Ensemble learning with the MVOT and the proposed method gave AP accuracy of 100% on test Dataset 3, but only 92.31 percent on the other test datasets. We also made a list of the highest AP that nine classifiers got from the precision–recall curve in Table 2. The RN classifier in Dataset 1 got the highest AP, which was 94.90 percent. SVMRBF used three-fold datasets of pneumoconiosis disease to figure out the overall 90 percent AP. The proposed ensemble learning achieved 92.68 percent pneumoconiosis detection accuracy in chest X-ray radiographs, as shown in Table 1.

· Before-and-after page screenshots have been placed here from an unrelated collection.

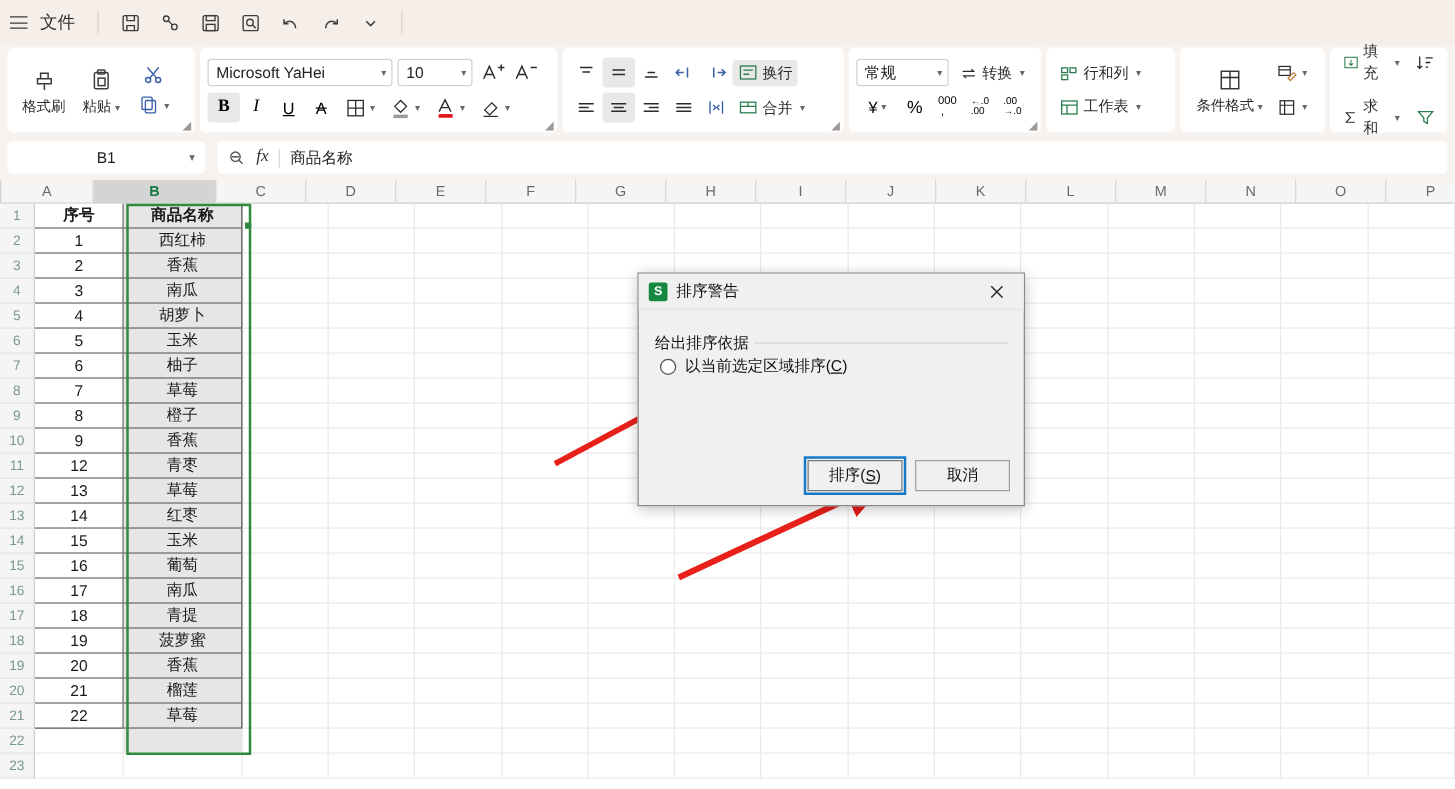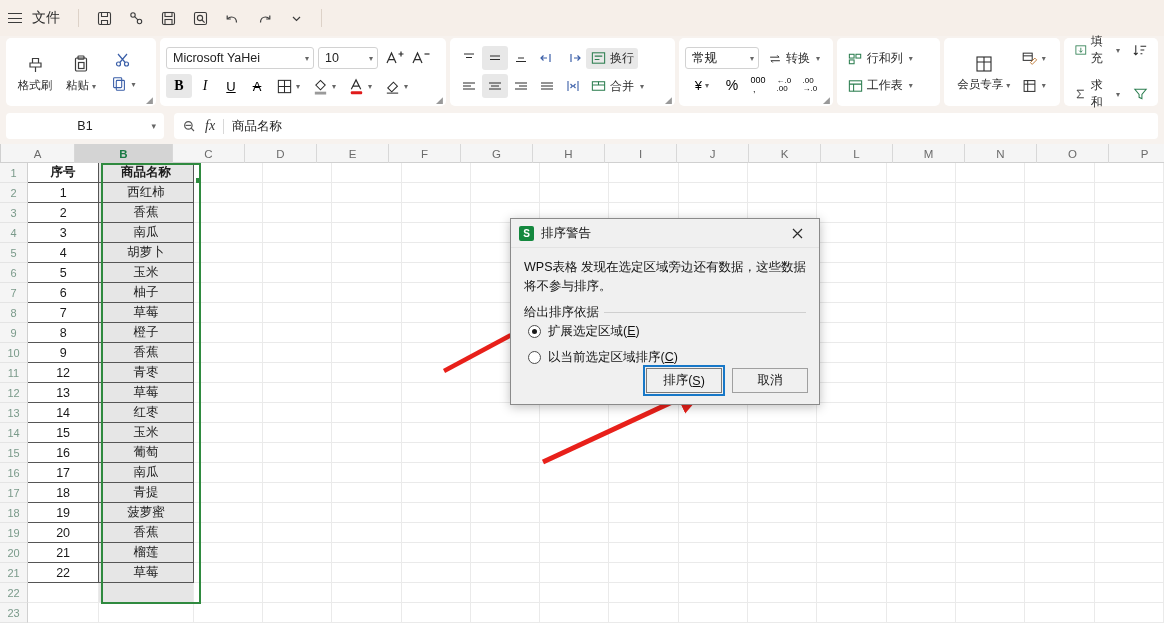--- a/index.html
+++ b/index.html
@@ -524,21 +524,21 @@
   <div class="rgroup" style="width:118px;">
     <div class="rrow" style="justify-content:center;">
       <div class="bigbtn" style="width:62px;">
         <span class="ic">
           <svg width="24" height="24" viewBox="0 0 24 24" fill="none" stroke="#2b2b2b" stroke-width="1.1">
             <rect x="5" y="5" width="14" height="14"></rect>
               <path d="M5 10h14M12 5v14"></path>
           </svg>
         </span>
         <span class="lbl">
-          <span>会员专享</span><span class="caret">▾</span>
+          <span>条件格式</span><span class="caret">▾</span>
         </span>
       </div>
       <div style="display:flex;flex-direction:column;align-items:center;gap:3px;">
         <div class="sm" style="width:36px;">
           <svg width="19" height="18" viewBox="0 0 20 20" fill="none" stroke="#2b2b2b" stroke-width="1.1">
             <rect x="3" y="3.5" width="10" height="8"></rect>
               <path d="M3 6.5h10"></path>
             <path d="M11 14l5-5 2 2-5 5z" stroke="#c08040"></path>
           </svg>
           <span class="caret">▾</span>
@@ -1086,29 +1086,24 @@
   <div class="dlg-title">
     <div class="dlg-appicon">S</div>
     <div class="dlg-title-text">排序警告</div>
     <div class="dlg-close">
       <svg width="13" height="13" viewBox="0 0 13 13" stroke="#2b2b2b" stroke-width="1.2">
         <path d="M2 2L11 11M11 2L2 11"></path>
       </svg>
     </div>
   </div>
   <div class="dlg-body">
-    <div class="dlg-msg">WPS表格 发现在选定区域旁边还有数据，这些数据将不参与排序。</div>
     <div class="fieldset">
       <div class="fs-line"></div>
       <div class="fs-legend">给出排序依据</div>
 
-      <div class="radio-row">
-        <span class="radio checked"></span>
-        <span class="radio-lbl"><span>扩展选定区域(</span><u>E</u><span>)</span></span>
-      </div>
       <div class="radio-row">
         <span class="radio"></span>
         <span class="radio-lbl"><span>以当前选定区域排序(</span><u>C</u><span>)</span></span>
       </div>
     </div>
   </div>
   <div class="dlg-buttons">
     <div class="btn primary">
         <span>排序(</span>
         <u>S</u>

In this research, we have presented a deep learning-based method with ensemble learning. The experimental results show that it performed well for the detection of pneumoconiosis and achieved an accuracy of 92.68%. An average precision of 92.31%, 92.31%, and 100.00% were achieved by the proposed technique. The proposed CheXNet-121 model visualisation helped to interpret the model’s behaviour, compensated for the error of missing ROIs using individual CNN models, and demonstrated superior ROI detection and localisation performance compared to any individual constituent model.

5. Conclusions

We conducted a study to identify pneumoconiosis disease in CXRs using the deep learning technique. We explored deep learning applications through ensemble learning. The experimental findings show that the proposed methodology is an encouraging and better approach than applying a single model individually and other state-of-the-art approaches. In addition, the Grad-CAM visualisation helped interpret the behaviour of the model and demonstrated discrimination in detecting and localising ROIs within each RGB channel when compared to any individual convolutional block in the deep learning model. The experimental results show that the proposed method can be used for pre-screening of chest X-rays for the effective detection of pneumoconiosis. Expert radiologists can then spend more time on those X-rays that were flagged as having pneumoconiosis by the proposed model. We think the proposed frameworks are useful for the development of robust models in the classification of medical images and localisation of the superior ROI.